# transistors



## eng.dork (Sep 11, 2007)

In the NCEES sample questions book all they show is BJT transistors in the morning exam. Do we need to also be prepared for FET's?


----------



## Flyer_PE (Sep 11, 2007)

I don't think there was a FET question on the morning portion when I took the exam. YMMV.

Jim


----------



## benbo (Sep 11, 2007)

THe NCEES specifications say "Transistors" so I assume that could mean anything.

What I am saying here is just my opinion -

I wouldn't worry about it too much, but you never know. I certainly wouldn't study up on FET amplifiers, and unless I was taking the ECC afternoon, I wouldn't memorize a lot or work a lot of problems on FETs.

But, if it was me, I would just try to learn how to find some basics in a reference like the EERM.

I would only worry obout JFET and MOSFET.

I would have a reference to show me whether a certain drawing was depletion or enhancment, n channel or p channel.

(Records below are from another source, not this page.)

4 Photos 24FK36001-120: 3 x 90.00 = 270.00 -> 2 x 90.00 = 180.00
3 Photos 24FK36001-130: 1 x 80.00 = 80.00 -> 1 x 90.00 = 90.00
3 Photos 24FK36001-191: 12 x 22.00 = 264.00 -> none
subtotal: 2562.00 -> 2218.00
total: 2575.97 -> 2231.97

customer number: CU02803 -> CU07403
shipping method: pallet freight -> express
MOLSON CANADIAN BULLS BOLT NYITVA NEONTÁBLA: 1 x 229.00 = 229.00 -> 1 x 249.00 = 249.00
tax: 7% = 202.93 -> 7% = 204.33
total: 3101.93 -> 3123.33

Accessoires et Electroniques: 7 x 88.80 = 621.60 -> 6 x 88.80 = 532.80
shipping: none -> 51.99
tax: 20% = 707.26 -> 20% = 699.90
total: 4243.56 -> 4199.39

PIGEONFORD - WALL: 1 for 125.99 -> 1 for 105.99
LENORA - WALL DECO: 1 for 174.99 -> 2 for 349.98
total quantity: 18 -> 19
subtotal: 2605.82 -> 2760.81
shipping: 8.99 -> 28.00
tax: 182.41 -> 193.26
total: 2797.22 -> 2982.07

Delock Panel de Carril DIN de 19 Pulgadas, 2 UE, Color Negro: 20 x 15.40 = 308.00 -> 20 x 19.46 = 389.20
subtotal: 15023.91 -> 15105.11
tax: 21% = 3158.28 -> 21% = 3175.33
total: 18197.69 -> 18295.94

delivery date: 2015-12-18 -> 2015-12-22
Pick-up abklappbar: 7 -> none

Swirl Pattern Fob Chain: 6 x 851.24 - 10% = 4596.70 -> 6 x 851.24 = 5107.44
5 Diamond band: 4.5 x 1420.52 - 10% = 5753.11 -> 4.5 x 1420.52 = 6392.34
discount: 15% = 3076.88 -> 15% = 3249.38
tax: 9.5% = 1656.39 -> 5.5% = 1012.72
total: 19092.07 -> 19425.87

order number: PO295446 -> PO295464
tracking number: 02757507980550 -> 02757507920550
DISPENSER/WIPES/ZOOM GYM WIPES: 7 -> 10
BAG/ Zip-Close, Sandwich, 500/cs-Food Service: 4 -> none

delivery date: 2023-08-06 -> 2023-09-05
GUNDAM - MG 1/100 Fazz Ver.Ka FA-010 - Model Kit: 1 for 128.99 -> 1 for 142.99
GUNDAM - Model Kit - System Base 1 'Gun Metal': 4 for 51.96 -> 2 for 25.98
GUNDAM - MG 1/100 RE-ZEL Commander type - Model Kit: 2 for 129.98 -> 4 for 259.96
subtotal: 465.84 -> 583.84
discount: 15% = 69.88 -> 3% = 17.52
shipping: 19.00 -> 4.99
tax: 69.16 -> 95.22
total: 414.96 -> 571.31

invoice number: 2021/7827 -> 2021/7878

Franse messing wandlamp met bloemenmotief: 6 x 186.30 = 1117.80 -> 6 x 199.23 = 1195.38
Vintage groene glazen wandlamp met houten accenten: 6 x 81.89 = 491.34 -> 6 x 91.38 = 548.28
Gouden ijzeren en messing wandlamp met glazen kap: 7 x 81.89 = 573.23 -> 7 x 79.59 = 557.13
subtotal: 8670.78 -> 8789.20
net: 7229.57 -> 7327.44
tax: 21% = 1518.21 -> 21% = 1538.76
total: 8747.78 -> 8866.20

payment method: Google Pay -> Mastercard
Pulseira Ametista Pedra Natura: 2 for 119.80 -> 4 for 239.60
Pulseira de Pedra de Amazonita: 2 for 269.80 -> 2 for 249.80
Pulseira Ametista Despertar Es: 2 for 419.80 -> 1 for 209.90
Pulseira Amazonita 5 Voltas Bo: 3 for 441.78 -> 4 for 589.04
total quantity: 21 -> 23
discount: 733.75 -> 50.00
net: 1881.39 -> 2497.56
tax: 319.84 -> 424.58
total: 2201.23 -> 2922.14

Then I would just have a reference for the basic formulas, like be able to plug into a formula given a Vp and Vgs and find Id.


----------



## Dark Knight (Sep 11, 2007)

If you are taking Power Module don't worry about it. Just be sure you have a decent electronics book. I can e-mail you some material I have that worked for me like a charm. PM me your e-mail and I will forward the notes to you.

Again, it was only good for one problem, maybe two, but one question might be the difference. You have to decide if it worths the trouble.

As my friend Benbo said, it was like plug and play. It happened that I reviewed that material three days before the test. When I saw the problem I knew where to look for help.

Better lucky than good!!!!!!!!!!!

:bio:


----------



## jdd18vm (Sep 11, 2007)

Good question. I have been struggling in general how much to focus on ALL these electronics, instrumentation and controls...LOL (im screwed)

I like you're idea Jim of getting proficient at the morning stuff. I am just not having the same luck. I think I will feel better with the Power Afternoon, but KNOW you have to pick up morning points. So I guess that bodes the question that leads to the long debate of passing score. How many point can afford to miss in each section. Note how I didn't ask what it takes to pass...

Somewhat rhetorical but appreciate the feedback as always.

John


----------



## mudpuppy (Sep 11, 2007)

BringItOn said:


> Better lucky than good!!!!!!!!!!!


A motto to live by!

I wouldn't be too surprised to see a MOSFET on the morning session, but a regular FET seems a bit esoteric for the (morning) exam. I think the 6 minutes solutions had some MOSFET questions.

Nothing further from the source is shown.